Selanjutnya, untuk mengetahui apakah perhitungan Diagnostic Wire Foto (DWF) terbukti akurat untuk melakukan pengukuran panjang gigi insisif sentral atas, maka dilakukan Paired t-Test. Berdasarkan dari uji tersebut didapatkan hasil sebesar 1,963 dengan p value atau signifikansi 0,059 > 0,05, yang artinya tidak terdapat perbedaan yang signifikan secara statistik antara perhitungan menggunakan jangka sorong maupun dengan menggunakan perhitungan Diagnostic Wire Foto (DWF). Hal tersebut menyatakan bahwa perhitungan menggunakan Diagnostic Wire Foto (DWF) terbukti akurat.

Secara umum dapat dikatakan bahwa radiografi memiliki peranan penting yang tidak dapat digantikan oleh cara apapun dalam prosedur perawatan endodontik, terutama pada perawatan saluran akar. Peranan radiografi dalam perawatan endodontik dapat dilihat dari sejak menegakkan diagnosa sampai saat melakukan kontrol terhadap hasil perawatan. Maka tahap pertama yang perlu dilakukan adalah pembuatan dental radiogram, untuk menunjang ini, diperlukan radiogram yang dibuat dengan teknik yang tepat.
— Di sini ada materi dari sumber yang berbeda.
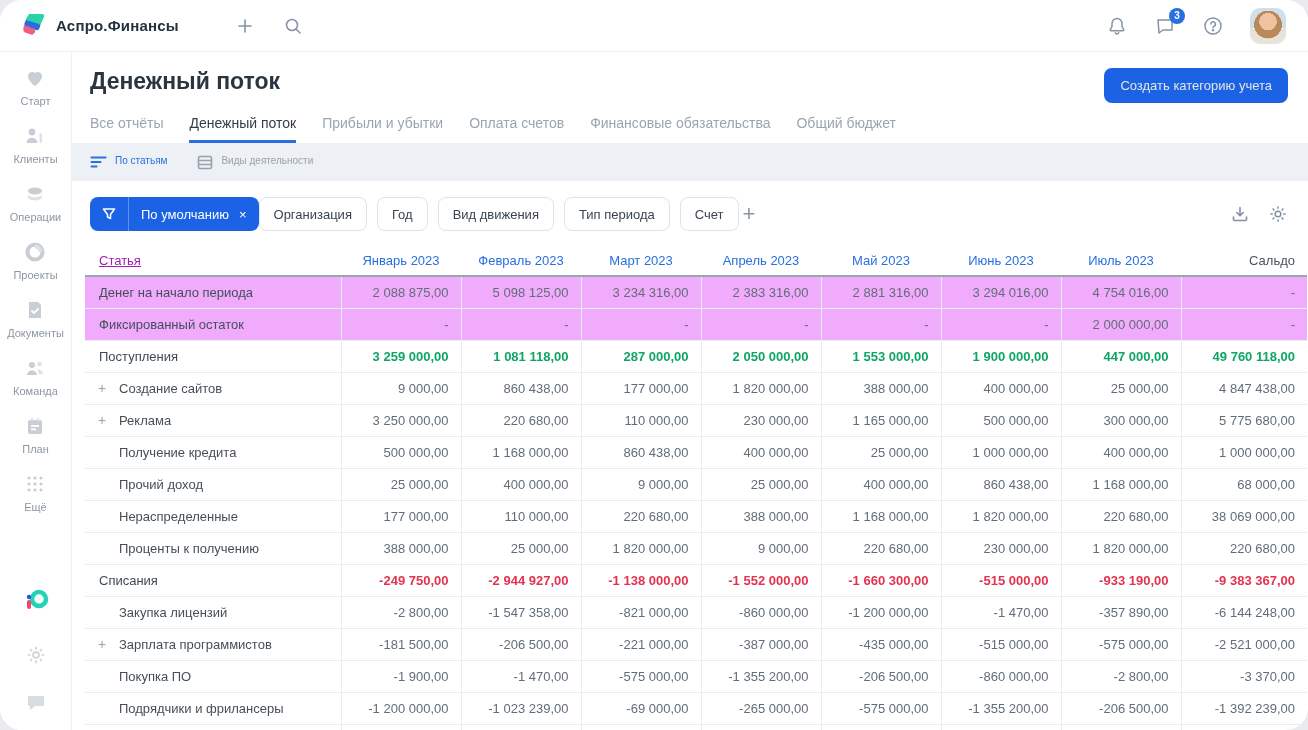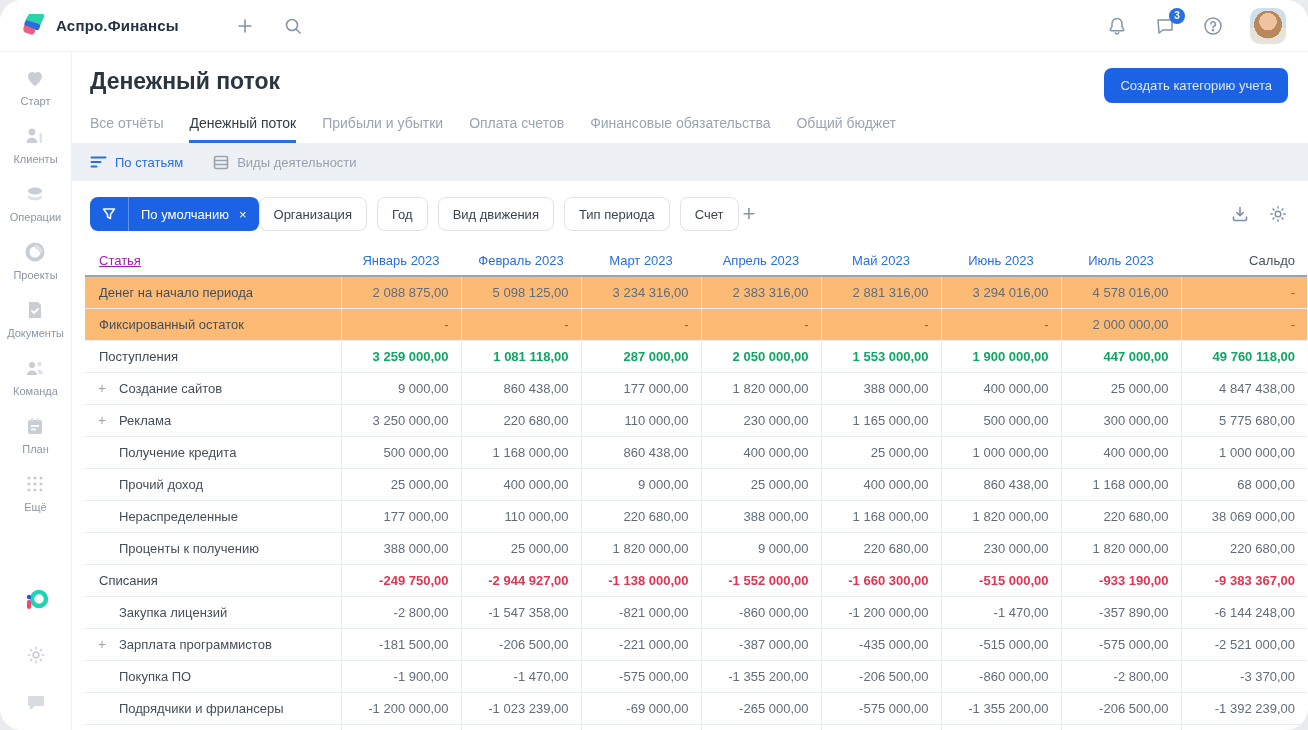--- a/index.html
+++ b/index.html
@@ -40,7 +40,7 @@
   .tab.active { color:#323d48; border-bottom-color:#2a6fe0; }
 
   .subtab-strip { background:#edf0f4; height:38px; display:flex; align-items:center; gap:30px; padding:0 18px; }
-  .subtab { display:flex; align-items:flex-start; gap:8px; font-size:13px; color:#98a2ae; cursor:pointer; }
+  .subtab { display:flex; align-items:flex-start; gap:8px; font-size:10px; color:#98a2ae; cursor:pointer; }
   .subtab.active { color:#2a6fe0; }
 
   .filter-row { display:flex; align-items:center; padding:16px 20px 14px 18px; }

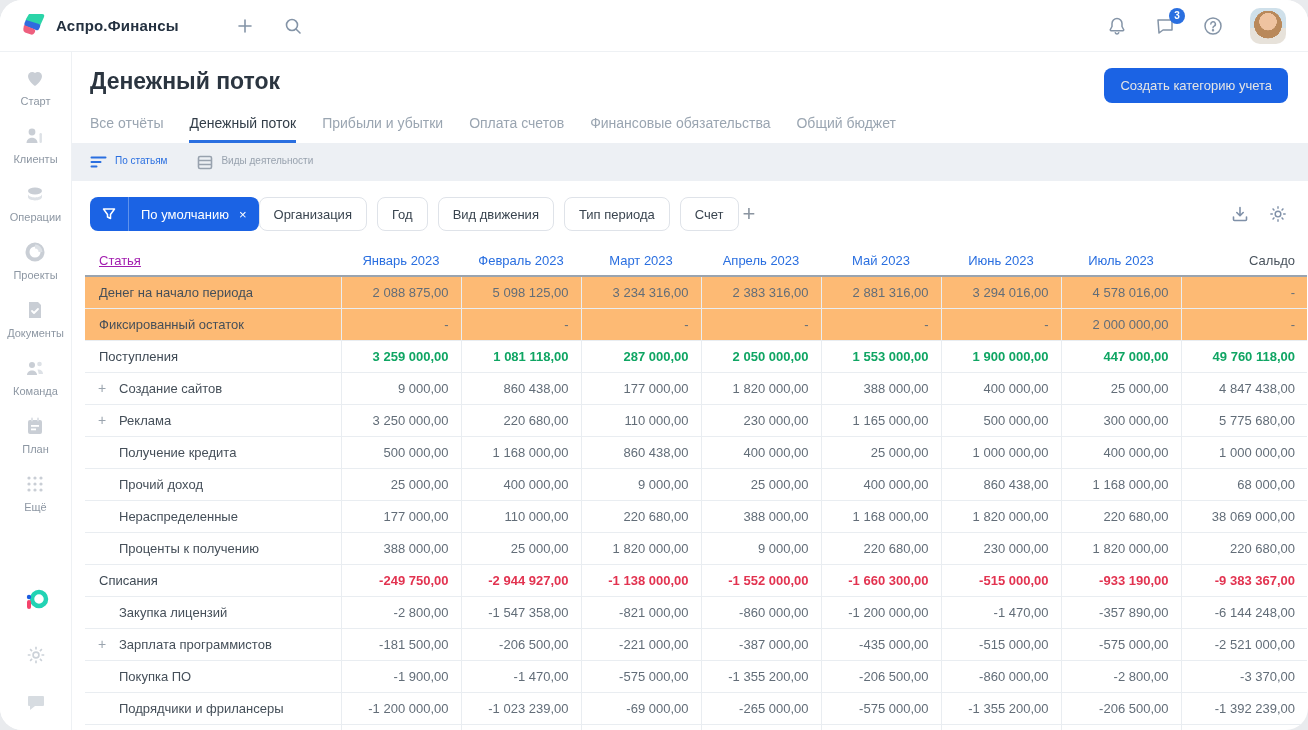--- a/index.html
+++ b/index.html
@@ -62,7 +62,7 @@
   tbody td { border-bottom:1px solid #e9edf1; color:#626d78; }
   tbody td.val { text-align:right; padding-right:12px; border-left:1px solid #e9edf1; }
   tbody td.label { color:#454f59; padding-left:14px; position:relative; }
-  tr.muted td { background:#fdba74; }
+  tr.muted td { background:#f0abfc; }
   tr.sec td.label { color:#3e4954; }
   td.val.pos { color:#0fa563; font-weight:bold; }
   td.val.neg { color:#e23350; font-weight:bold; }

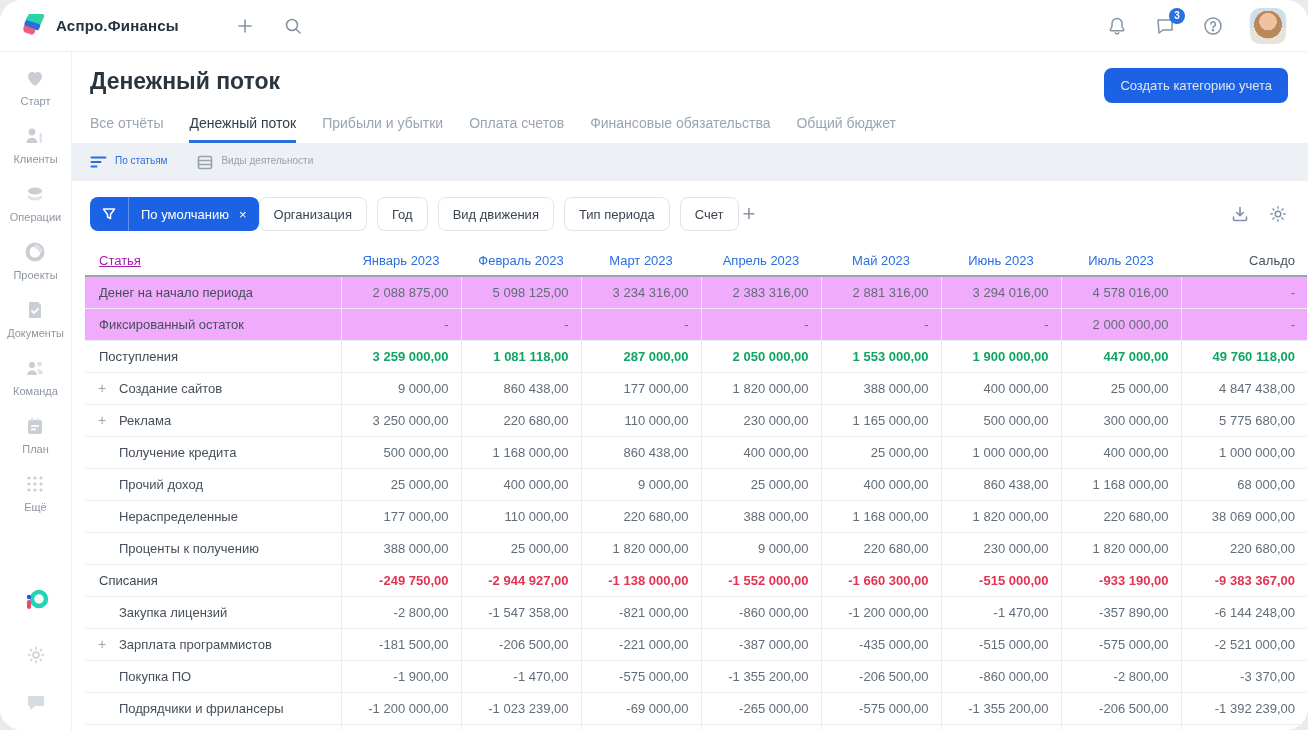--- a/index.html
+++ b/index.html
@@ -337,7 +337,7 @@
               <td class="val">2 383 316,00</td>
               <td class="val">2 881 316,00</td>
               <td class="val">3 294 016,00</td>
-              <td class="val">4 578 016,00</td>
+              <td class="val">4 754 016,00</td>
               <td class="val">-</td>
             </tr>
             <tr class="muted">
Radiogram memang berperan penting dalam menegakkan diagnosa, merencanakan perawatan dan mengevaluasi hasil perawatan. Alat foto rontgen atau dental X-ray unit yang mutakhir tidak menjamin akan menghasilkan suatu radiogram yang baik tanpa disertai dengan

43

penerapan teknik foto dan processing film yang tepat dan memadai (Margono, 1998).

Teknik radiograf yang digunakan dalam bidang kedokteran gigi ada dua yaitu teknik intraoral dan ekstraoral. Pada teknik intraoral, film rontgen diletakkan di mulut pasien, yang terdiri dari teknik foto bite wing, oklusal, dan periapikal, sedangkan pada foto rontgen ekstraoral, film rontgen diletakkan diluar mulut pasien, terdiri dari teknik foto panoramik, lateral foto, cephalometri dan lain-lain (Hidayat, 2007).
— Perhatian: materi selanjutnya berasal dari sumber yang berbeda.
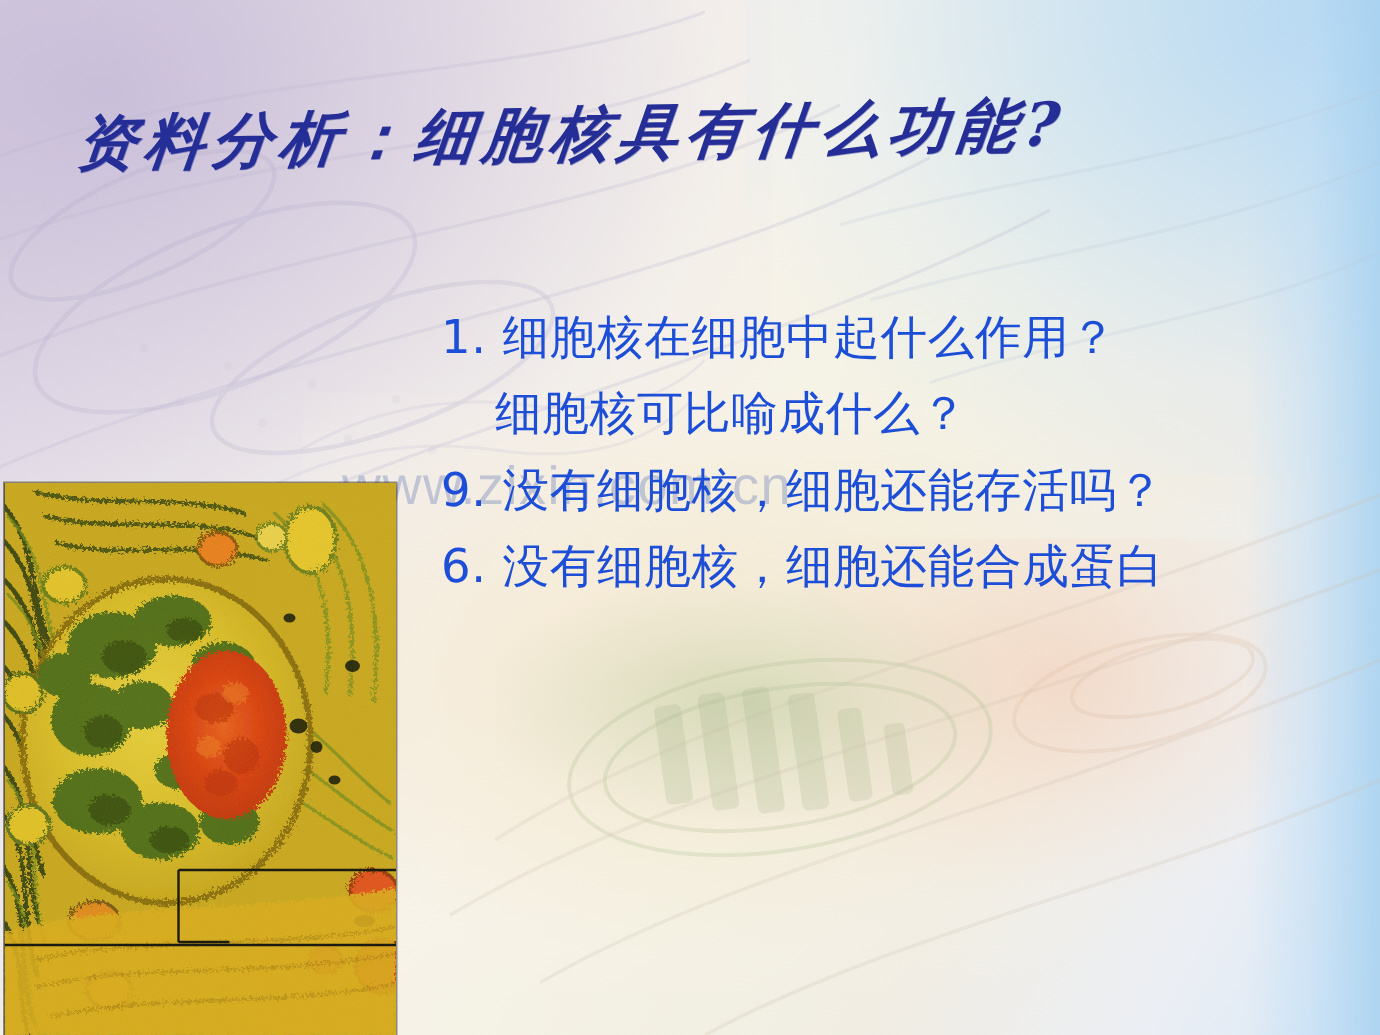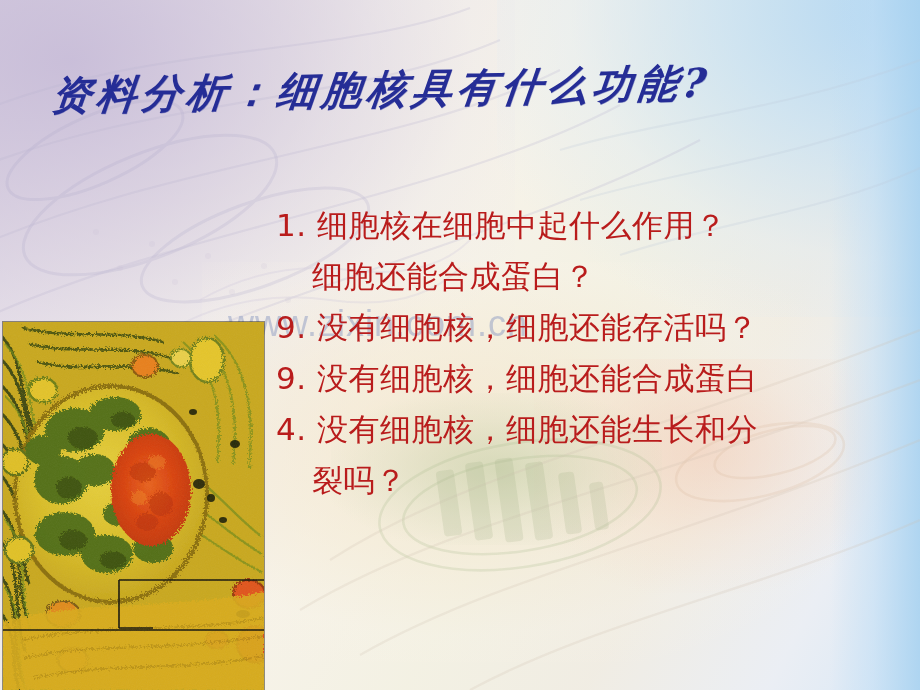--- a/index.html
+++ b/index.html
@@ -125,10 +125,10 @@
   
   .questions {
     position: absolute;
-    left: 276px;
+    left: 294px;
     top: 200px;
     width: 620px;
-    color: #b91c1c;
+    color: #1d4ed8;
     font-size: 31px;
     line-height: 51px;
     letter-spacing: 0.5px;

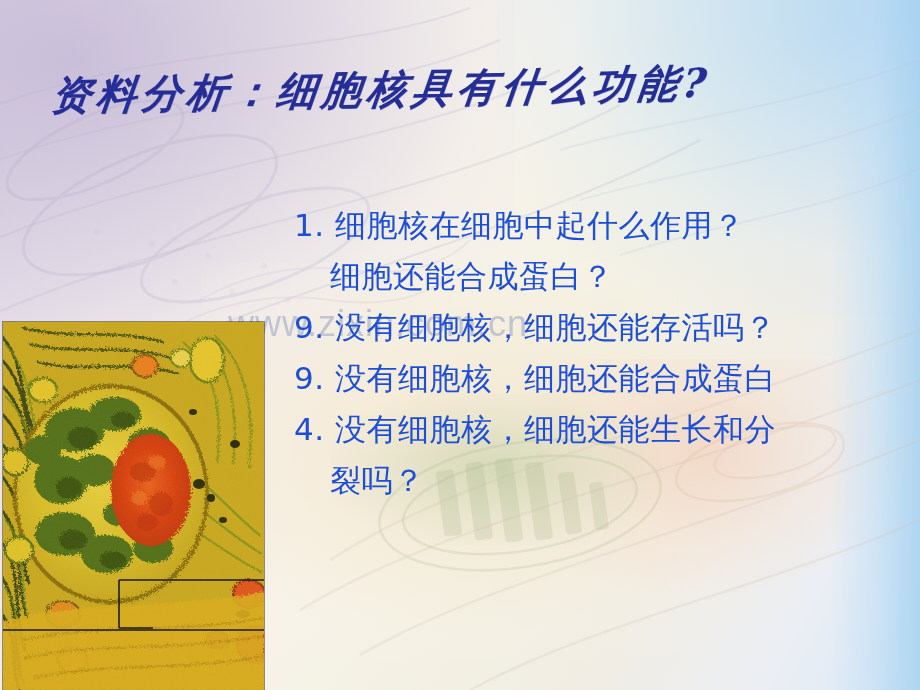--- a/index.html
+++ b/index.html
@@ -228,7 +228,7 @@
   <div class="questions">
     <div class="q-item">
       <span class="q-line">1. 细胞核在细胞中起什么作用？</span>
-      <span class="q-line indent">细胞还能合成蛋白？</span>
+      <span class="q-line indent">细胞核可比喻成什么？</span>
     </div>
     <div class="q-item">
       <span class="q-line">9. 没有细胞核，细胞还能存活吗？</span>

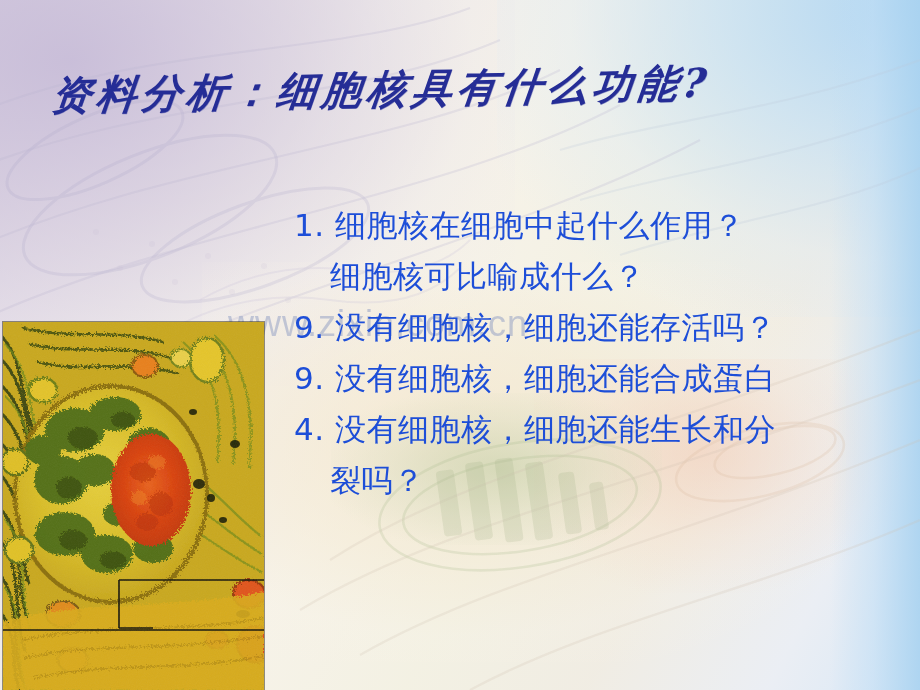--- a/index.html
+++ b/index.html
@@ -234,7 +234,7 @@
       <span class="q-line">9. 没有细胞核，细胞还能存活吗？</span>
     </div>
     <div class="q-item">
-      <span class="q-line">9. 没有细胞核，细胞还能合成蛋白</span>
+      <span class="q-line">6. 没有细胞核，细胞还能合成蛋白</span>
     </div>
     <div class="q-item">
       <span class="q-line">4. 没有细胞核，细胞还能生长和分</span>

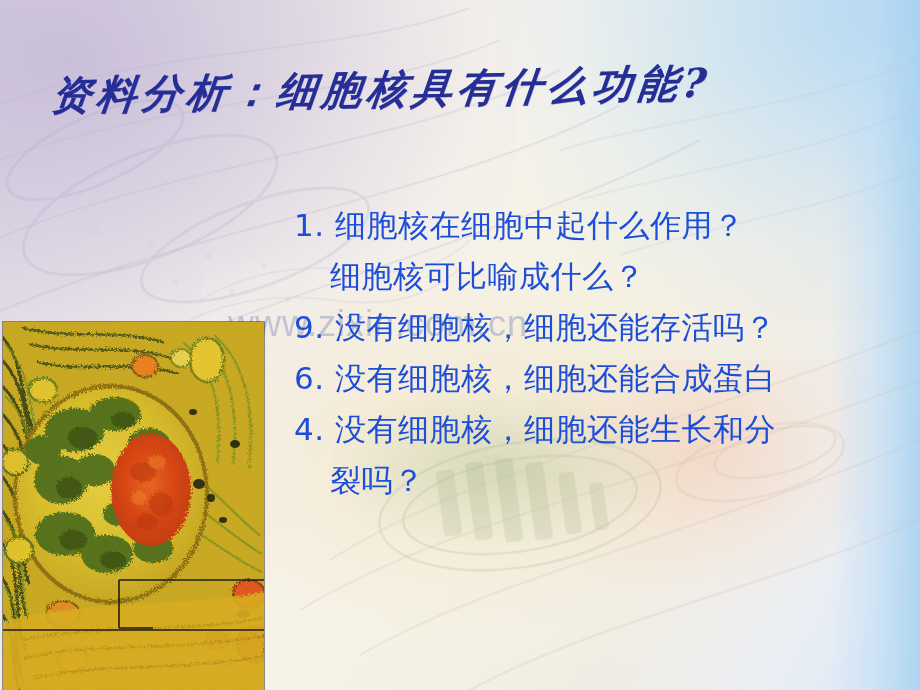--- a/index.html
+++ b/index.html
@@ -235,10 +235,6 @@
     </div>
     <div class="q-item">
       <span class="q-line">6. 没有细胞核，细胞还能合成蛋白</span>
-    </div>
-    <div class="q-item">
-      <span class="q-line">4. 没有细胞核，细胞还能生长和分</span>
-      <span class="q-line indent">裂吗？</span>
     </div>
   </div>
Pada penelitian ini menggunakan teknik intraoral yaitu foto periapikal. Menurut Mile (1975) foto periapikal adalah suatu teknik yang banyak digunakan oleh dokter gigi untuk melihat gambaran seluruh bagian gigi, dari daerah koroner sampai apikal dan keadaan tulang alveolar disekitar apeks gigi. Pada foto periapikal lamina dura, trabekula tulang alveolar, pulp canal, lesi apikal gigi maupun batas lesi dari jaringan karies dapat terlihat cukup jelas. Teknik yang dipakai dalam penelitian ini adalah teknik parallel yang sering disebut dengan metode kesejajarandimana posisi tube head (cone) tegak lurus dengan gigi dan film. Posisi ini sudah memenuhi persyaratan untuk mendapatkan posisi ideal penempatan film terhadap gigi yang diperiksa pada teknik pemotretan radiografis periapikal (Haring, 2000).